Here are some ideas and things to start considering prior to your strategy session with your personal accountant:

  1. New Limits for 2015 Retirement Plan Contributions. The IRS has just recently posted the contribution levels for 2015’s tax-deferred savings plans. New rules increase Thrift Savings Plan, 401K, 403(b) and some 457 plans contributions to $18,000. If you are 50 or older, you can now make “catch-up” contributions of up to $6,000 annually. There are other significant changes that you can discuss with your personal accountant.
  1. Take stock of your current financial status. Have you recently gone through a major life change and your financial situation has dramatically changed? Divorce, death of a child, spouse or parent as well as the loss of a job or a promotion, all impact your finances. If you have had a “good” year or a “bad” year financially, you can still be proactive in your planning for 2015. Look at the numbers and be prepared to talk honestly with your accountant about your goals and plans for the future.
  1. Re-examine your current financial goals. If you have financial goals, when was the last time you adjusted them to your current financial state and your new vision for your future? Be proactive and start planning for the future with new savings ideals, investments or estate planning. Financial goals should be broken down into short-term, mid-term and long-term with milestones set along the way.

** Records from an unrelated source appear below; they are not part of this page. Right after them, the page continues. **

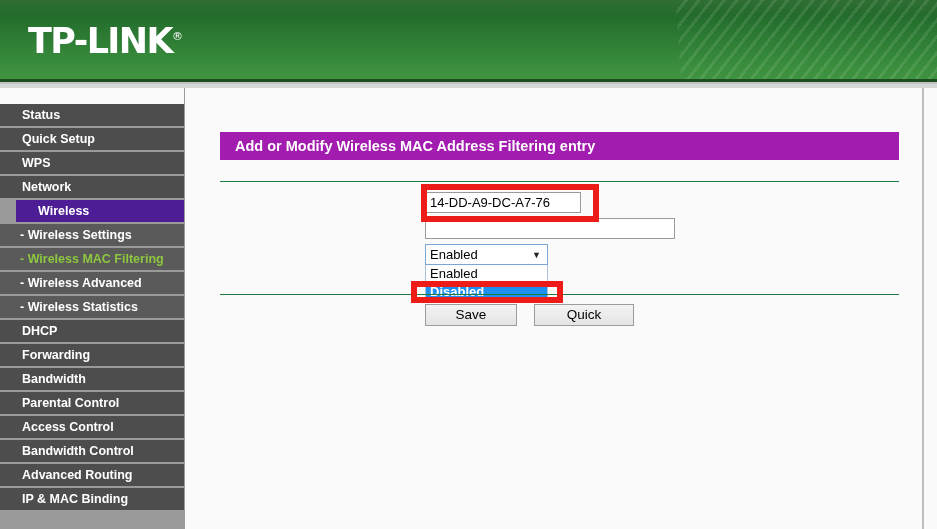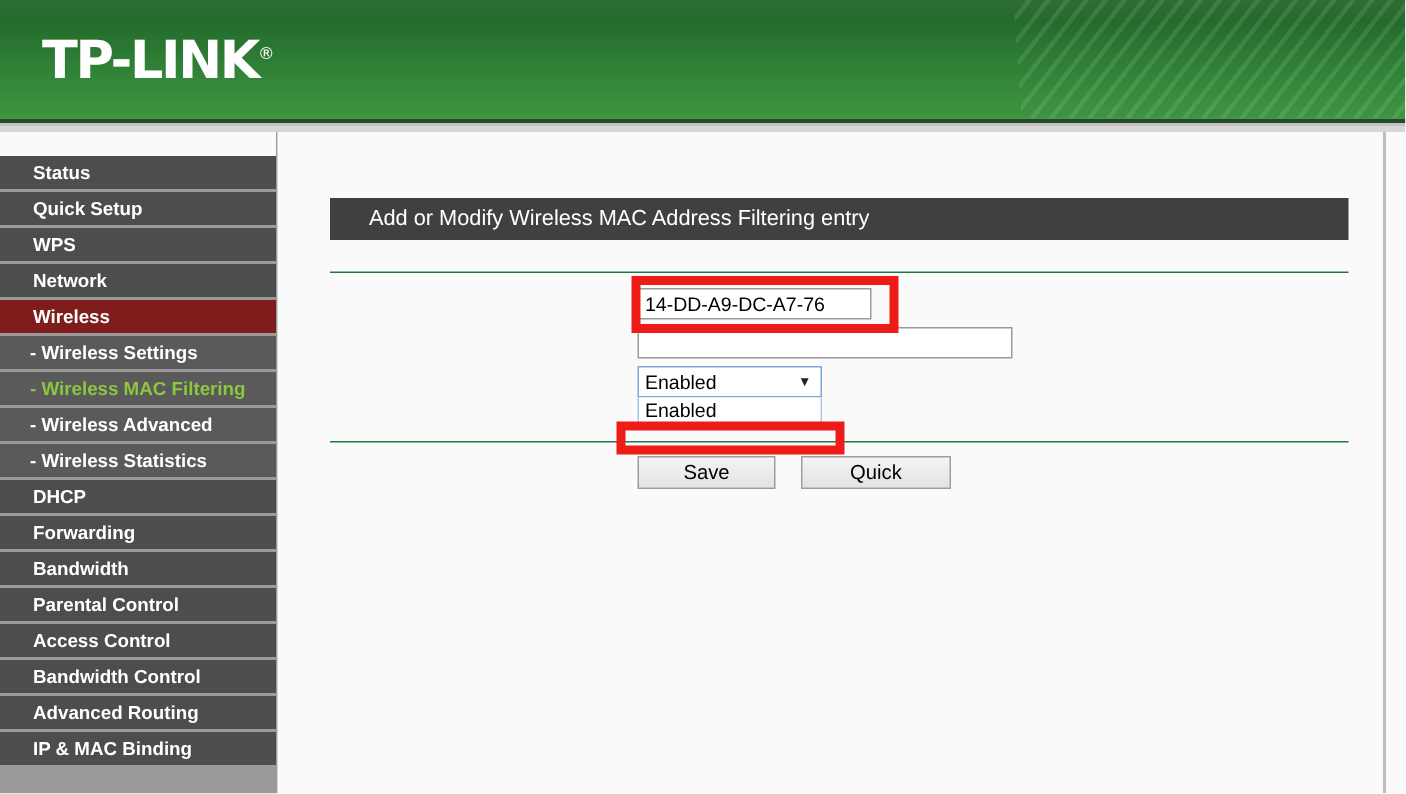"Add or Modify Wireless MAC" .panel-title { background: #404040 -> #a21caf; font-weight: normal -> bold; padding-left: 26px -> 15px }
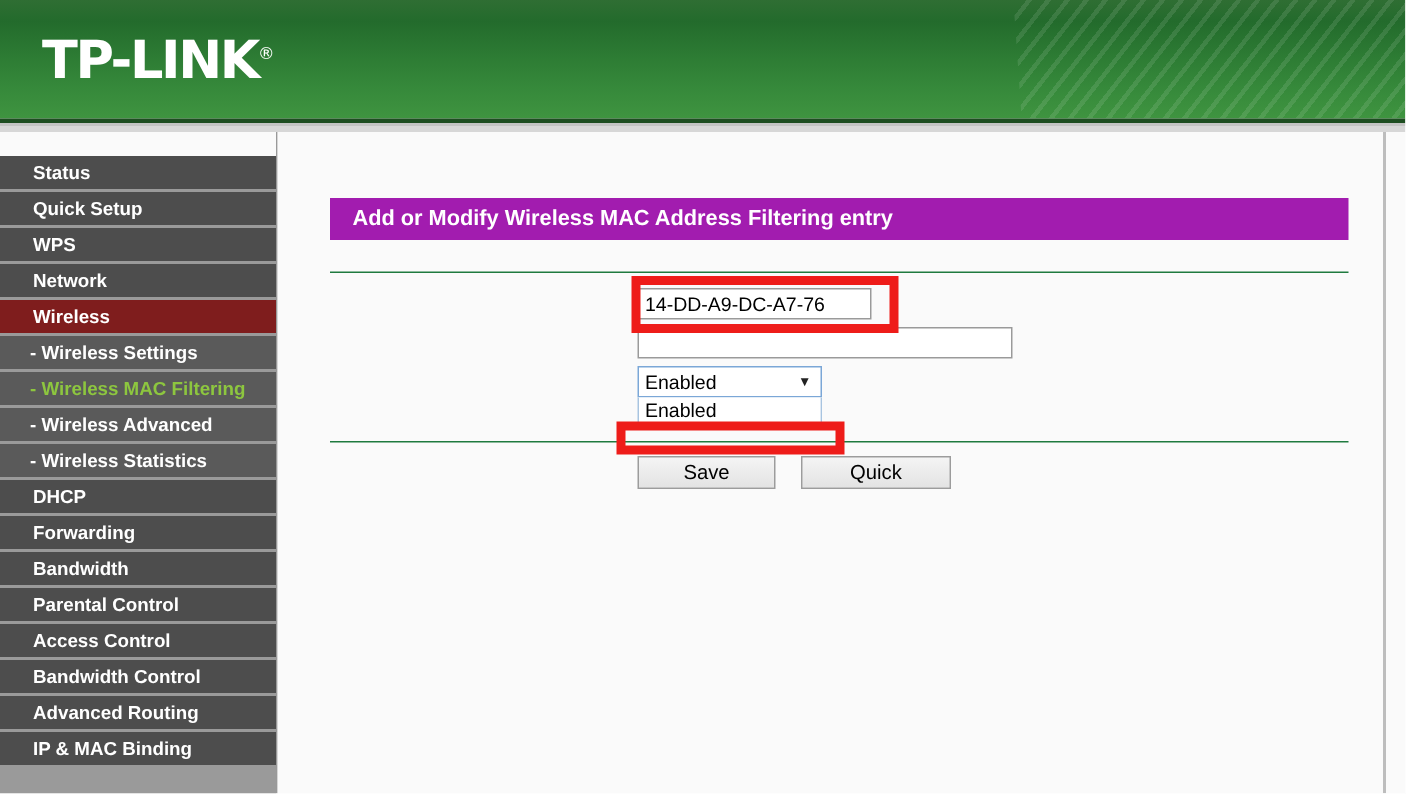"Wireless" .menu-item.active-top { background: #7f1d1d -> #4c1d95; margin-left: none -> 16px }
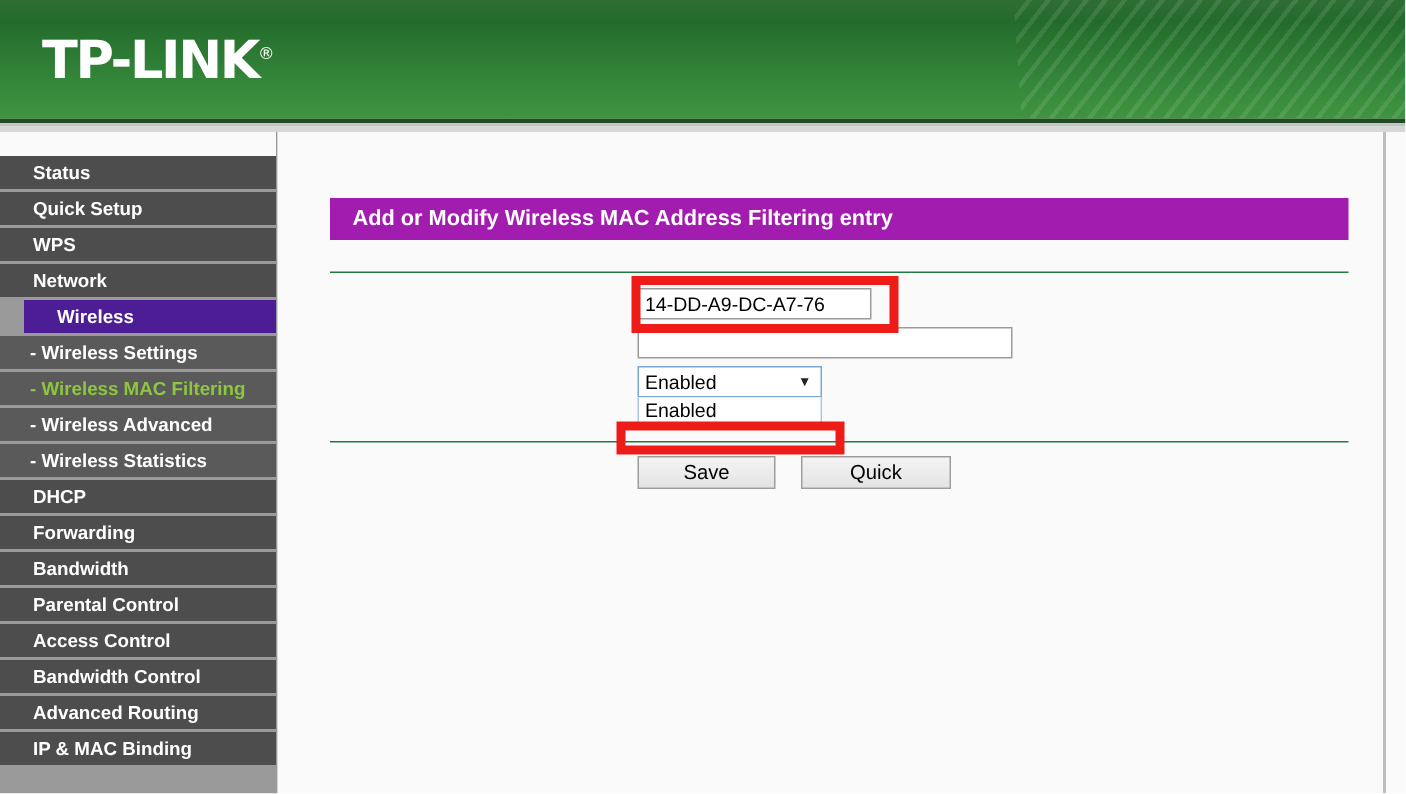"Disabled" div.option-row { html: none -> <div>Disabled</div> }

  1. Look towards retirement regardless of your age. It is never too early to start preparing financially for retirement. If you have specific financial retirement goals or a lifestyle you wish to enjoy, you can start planning and saving now for the future you desire. A blend of short-term and long-term investments can help you meet your goals; be sure to weigh your options and consider the best balance of low risk and high-risk investments.
  1. Evaluate debt. If you have amassed more debt this year, it is essential to come to terms on how best to pay it off, while continuing to pay yourself for your retirement. If your income has decreased, while debt has increased, it may be time to look at all of your options to ensure your financial security now and in the future.
  1. Set a 2015 savings goal. The problem with putting money into savings accounts is that it can be so easy to funnel money for immediate expenditures. That is why it is essential to create your goal of savings for the year. Remember the old adage “pay yourself first.” This is the way you should do it – not take an extra vacation that cuts into your savings investment.
  1. Taxes. Now is the perfect time to talk to your accountant about the changes in tax codes coming for the 2015 year that may affect you. It is also worth your time to discuss with your accountant about this years taxes and if it would behoove you to make any donations prior to the end of 2014.